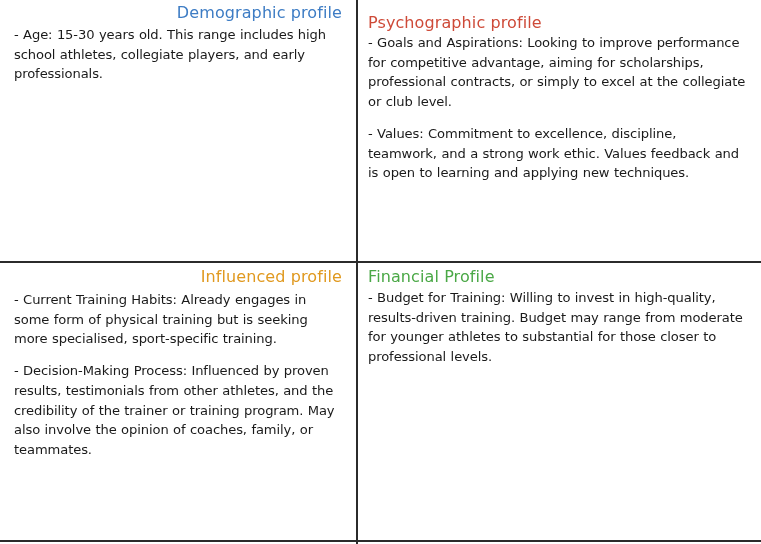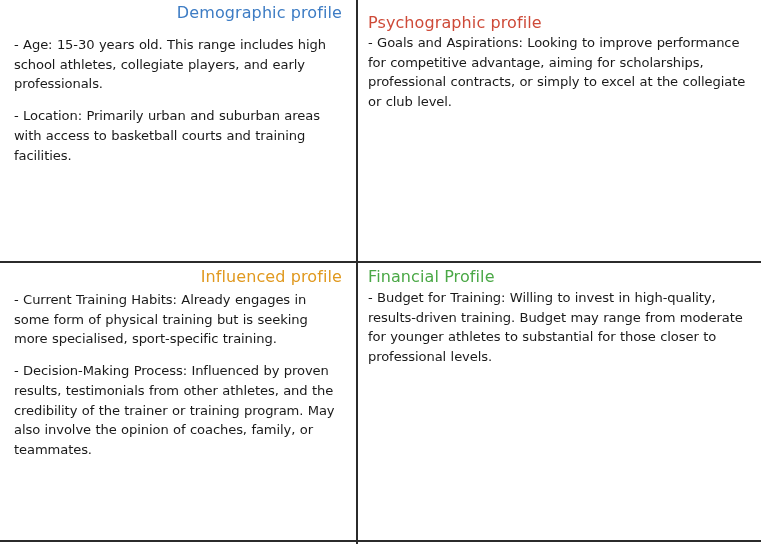--- a/index.html
+++ b/index.html
@@ -79,46 +79,46 @@
     text-align: left;
     letter-spacing: -0.1px;
     word-spacing: 0.4px;
   }
   .bullet:last-child { margin-bottom: 0; }
 
   
   .quad.tl .bullet,
   .quad.bl .bullet { padding-left: 4px; }
 
-  .quad.tl .bullets { margin-top: 12px; }
+  .quad.tl .bullets { margin-top: 2px; }
   .quad.bl .bullets { margin-top: 3px; }
   .quad.tr .bullets { margin-top: -1px; }
   .quad.br .bullets { margin-top: 1px; }
 </style>
 </head>
 <body>
 
 <div class="board">
 
   <div class="rule-h mid"></div>
   <div class="rule-h bottom"></div>
   <div class="rule-v"></div>
 
   <div class="quad tl">
     <div class="heading right h-blue">Demographic profile</div>
     <div class="bullets">
       <p class="bullet">- Age: 15-30 years old. This range includes high school athletes, collegiate players, and early professionals.</p>
-      <p class="bullet">- Location: Primarily urban and suburban areas with access to basketball courts and training facilities.</p>
     </div>
   </div>
 
   <div class="quad tr">
     <div class="heading left h-red">Psychographic profile</div>
     <div class="bullets">
       <p class="bullet">- Goals and Aspirations: Looking to improve performance for competitive advantage, aiming for scholarships, professional contracts, or simply to excel at the collegiate or club level.</p>
+      <p class="bullet">- Values: Commitment to excellence, discipline, teamwork, and a strong work ethic. Values feedback and is open to learning and applying new techniques.</p>
     </div>
   </div>
 
   <div class="quad bl">
     <div class="heading right h-orange">Influenced profile</div>
     <div class="bullets">
       <p class="bullet">- Current Training Habits: Already engages in some form of physical training but is seeking more specialised, sport-specific training.</p>
       <p class="bullet">- Decision-Making Process: Influenced by proven results, testimonials from other athletes, and the credibility of the trainer or training program. May also involve the opinion of coaches, family, or teammates.</p>
     </div>
   </div>

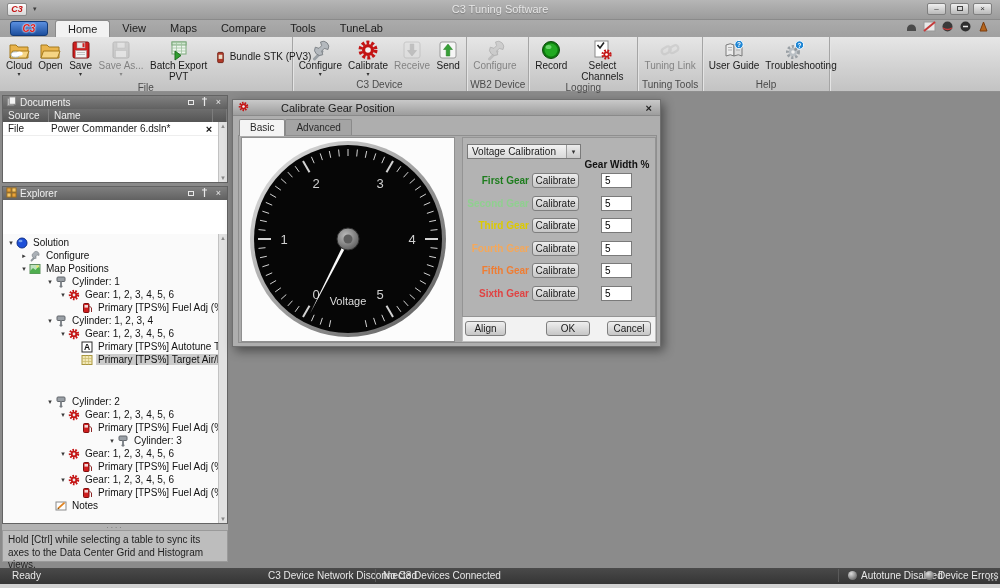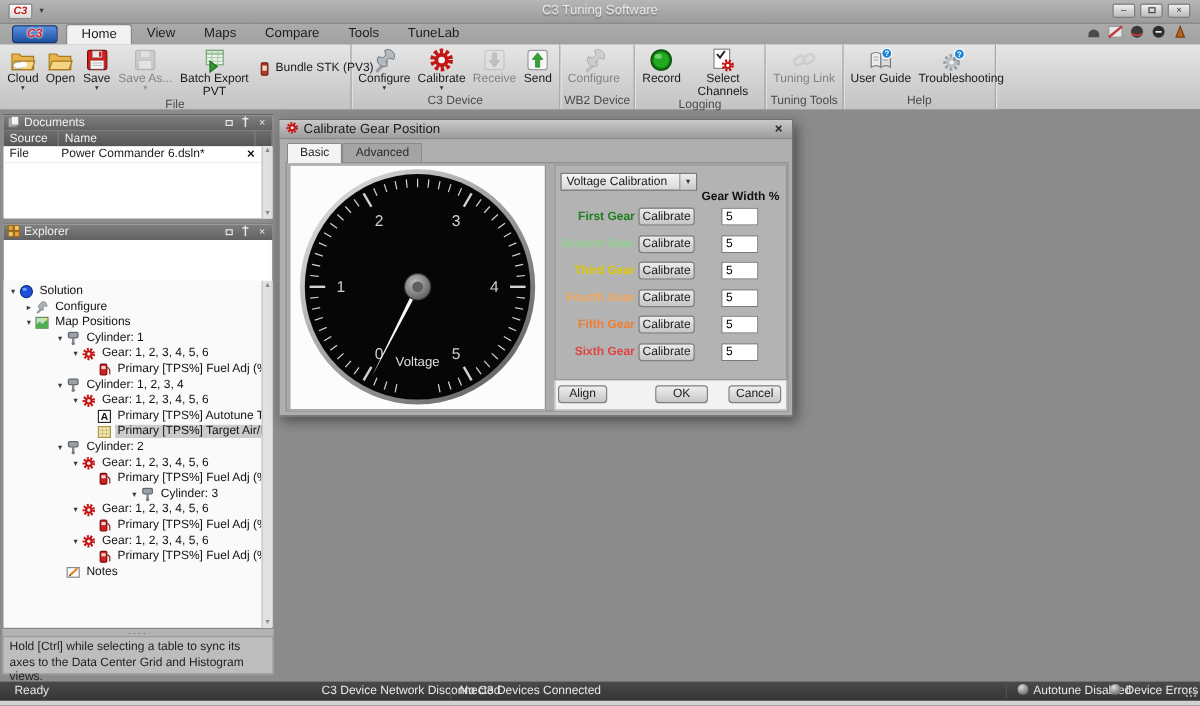--- a/index.html
+++ b/index.html
@@ -66,21 +66,21 @@
   .tree-icon { width:12px; height:12px; margin-right:3px; flex:none; }
   .tree-label { font-size:10px; color:#111; padding:0 2px; }
   .tree-label.bold { font-weight:bold; }
   .tree-label.selected { background:#cbcbcb; }
   .splitter { height:6px; background:#b2b2b2; text-align:center; color:#666; font-size:8px; line-height:4px; letter-spacing:2px; }
   .hint-box { height:32px; background:#bdbdbd; border:1px solid #9a9a9a; color:#222; font-size:10px; padding:3px 5px; line-height:1.25; }
 
   
   .dialog { position:absolute; left:232px; top:99px; width:429px; height:248px; background:#aeaeae; border:1px solid #6f6f6f; box-shadow:3px 4px 10px rgba(0,0,0,.45); }
   .dlg-title { position:absolute; left:0; top:0; right:0; height:16px; background:linear-gradient(#c9c9c9,#9d9d9d); border-bottom:1px solid #8a8a8a; display:flex; align-items:center; gap:4px; padding:0 5px; }
-  .dlg-title-text { flex:1; font-size:11px; color:#1a1a1a; }
+  .dlg-title-text { flex:1; font-size:11px; color:#1a1a1a;margin-left:28px; }
   .dlg-close { font-size:11px; font-weight:bold; color:#222; padding:0 3px; }
   .dlg-tabs { position:absolute; left:6px; top:19px; height:17px; display:flex; }
   .dlg-tab { padding:2px 10px 0 10px; font-size:10px; background:#a4a4a4; border:1px solid #8a8a8a; border-bottom:none; border-radius:2px 2px 0 0; color:#2a2a2a; }
   .dlg-tab.active { background:#f4f4f4; position:relative; z-index:3; }
   .dlg-body { position:absolute; left:5px; top:35px; width:419px; height:208px; border:1px solid #8f8f8f; background:#ababab; }
   .gauge-panel { position:absolute; left:8px; top:37px; width:214px; height:205px; background:#fcfcfc; border:1px solid #909090; }
   .right-panel { position:absolute; left:229px; top:37px; width:194px; height:205px; display:flex; flex-direction:column; }
   .controls { flex:1; position:relative; background:#b3b3b3; border:1px solid #949494; }
   .dd { position:absolute; left:4px; top:6px; width:114px; height:15px; background:linear-gradient(#f4f4f4,#d9d9d9); border:1px solid #7a7a7a; display:flex; align-items:center; }
   .dd-value { flex:1; padding-left:4px; font-size:10px; color:#1a1a1a; }
@@ -451,21 +451,21 @@
             <span class="tree-label">Primary  [TPS%] Autotune Trim (%)</span>
           </div>
           <div class="tree-row" style="padding-left: 68px;">
             <span class="tree-arrow"></span>
             <span class="tree-icon"><svg viewBox="0 0 12 12" width="12" height="12">
                 <rect x="1" y="1.5" width="10" height="9" fill="#f3e9b8" stroke="#a8953e"></rect>
                 <path d="M1 4.5 h10 M1 7.5 h10 M4.3 1.5 v9 M7.6 1.5 v9" stroke="#c9b968" stroke-width=".7"></path>
               </svg></span>
             <span class="tree-label selected">Primary  [TPS%] Target Air/Fuel (AFR)</span>
           </div>
-          <div class="tree-row" style="padding-left: 42px;">
+          <div class="tree-row" style="padding-left: 42px; margin-top: 29px;">
             <span class="tree-arrow">▾</span>
             <span class="tree-icon"><svg viewBox="0 0 12 12" width="12" height="12">
                 <rect x="2" y="1" width="8" height="4.5" rx="1" fill="#9aa0a6" stroke="#62676c"></rect>
                 <rect x="5" y="5.5" width="2" height="4" fill="#84898e"></rect>
                 <circle cx="6" cy="10.3" r="1.4" fill="#777c81"></circle>
               </svg></span>
             <span class="tree-label">Cylinder: 2</span>
           </div>
           <div class="tree-row" style="padding-left: 55px;">
             <span class="tree-arrow">▾</span>

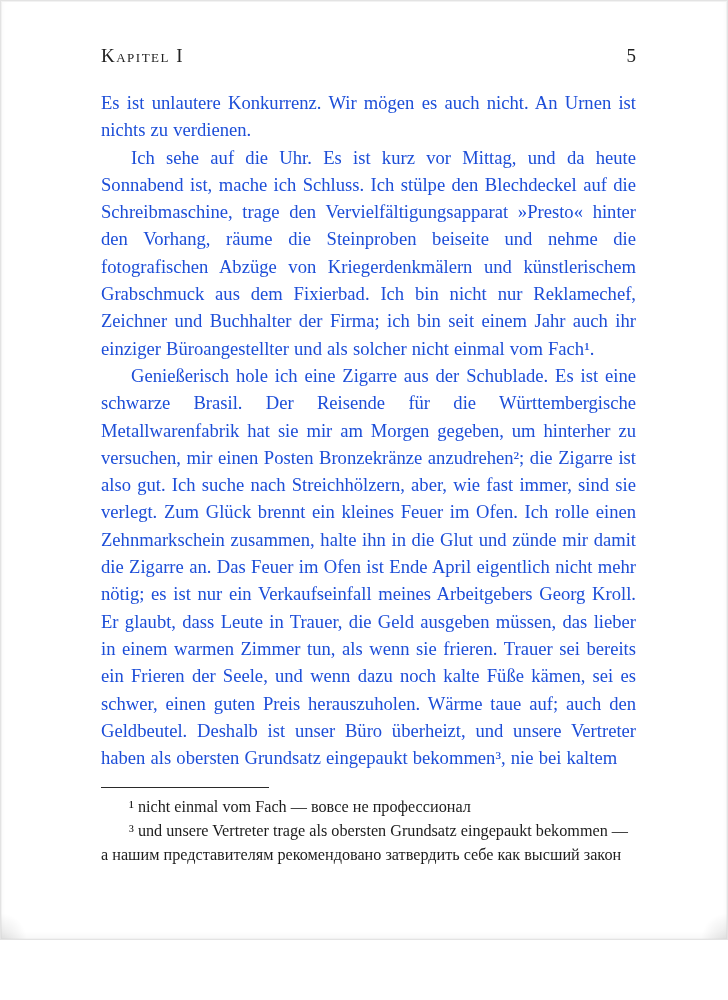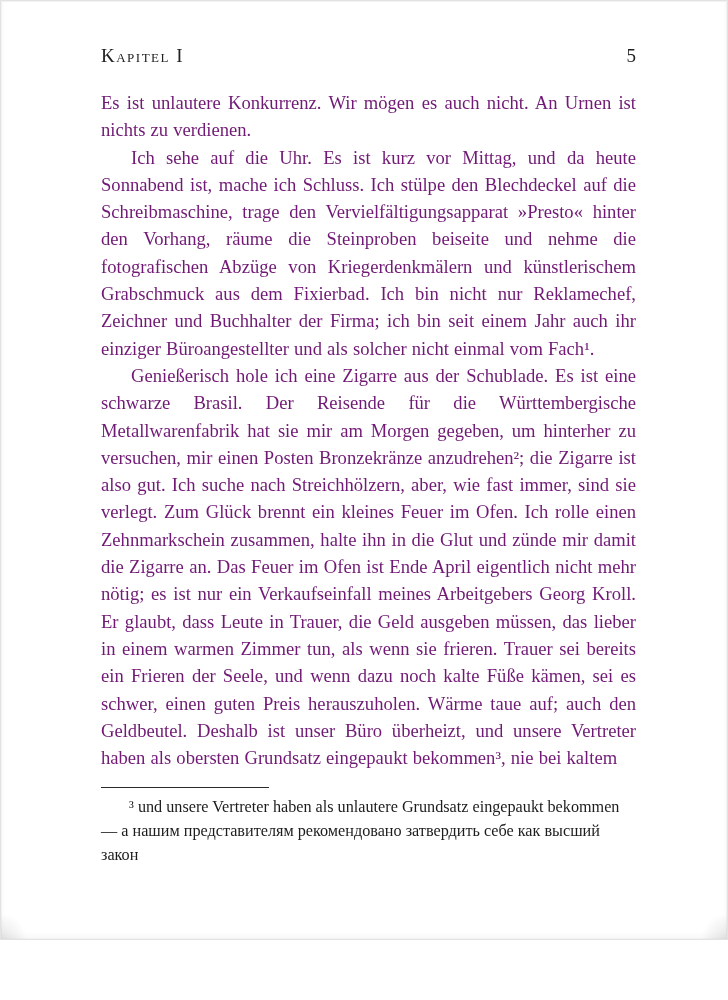--- a/index.html
+++ b/index.html
@@ -49,21 +49,21 @@
   }
   .page-number {
     color: #222;
   }
 
   .body-text p {
     margin: 0;
     font-size: 18.6px;
     line-height: 27.3px;
     text-align: justify;
-    color: #701a75;
+    color: #1d4ed8;
     word-spacing: 0.5px;
   }
   .body-text p.indent {
     text-indent: 30px;
   }
 
   .footnote-divider {
     width: 168px;
     height: 0;
     border: none;
@@ -92,20 +92,21 @@
 
     <div class="body-text">
       <p>Es ist unlautere Konkurrenz. Wir mögen es auch nicht. An Urnen ist nichts zu verdienen.</p>
       <p class="indent">Ich sehe auf die Uhr. Es ist kurz vor Mittag, und da heute Sonnabend ist, mache ich Schluss. Ich stülpe den Blechdeckel auf die Schreibmaschine, trage den Vervielfältigungsapparat »Presto« hinter den Vorhang, räume die Steinproben beiseite und nehme die fotografischen Abzüge von Kriegerdenkmälern und künstlerischem Grabschmuck aus dem Fixierbad. Ich bin nicht nur Reklamechef, Zeichner und Buchhalter der Firma; ich bin seit einem Jahr auch ihr einziger Büroangestellter und als solcher nicht einmal vom Fach¹.</p>
       <p class="indent">Genießerisch hole ich eine Zigarre aus der Schublade. Es ist eine schwarze Brasil. Der Reisende für die Württembergische Metallwarenfabrik hat sie mir am Morgen gegeben, um hinterher zu versuchen, mir einen Posten Bronzekränze anzudrehen²; die Zigarre ist also gut. Ich suche nach Streichhölzern, aber, wie fast immer, sind sie verlegt. Zum Glück brennt ein kleines Feuer im Ofen. Ich rolle einen Zehnmarkschein zusammen, halte ihn in die Glut und zünde mir damit die Zigarre an. Das Feuer im Ofen ist Ende April eigentlich nicht mehr nötig; es ist nur ein Verkaufseinfall meines Arbeitgebers Georg Kroll. Er glaubt, dass Leute in Trauer, die Geld ausgeben müssen, das lieber in einem warmen Zimmer tun, als wenn sie frieren. Trauer sei bereits ein Frieren der Seele, und wenn dazu noch kalte Füße kämen, sei es schwer, einen guten Preis herauszuholen. Wärme taue auf; auch den Geldbeutel. Deshalb ist unser Büro überheizt, und unsere Vertreter haben als obersten Grundsatz eingepaukt bekommen³, nie bei kaltem</p>
     </div>
 
     <hr class="footnote-divider">
 
     <div class="footnotes">
-      <p>³ und unsere Vertreter haben als unlautere Grundsatz eingepaukt bekommen — а нашим представителям рекомендовано затвердить себе как высший закон</p>
+      <p>¹ nicht einmal vom Fach — вовсе не профессионал</p>
+      <p>³ und unsere Vertreter trage als obersten Grundsatz eingepaukt bekommen — а нашим представителям рекомендовано затвердить себе как высший закон</p>
     </div>
 
   </div>
 
   <div class="corner-shade bl"></div>
   <div class="corner-shade br"></div>
 </div>
 
 </body></html>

◆ ◆ ◆ ◆

Work task: Give the number of lines in the records that contain the word "bold", and write nothing else.

Response to this task: 2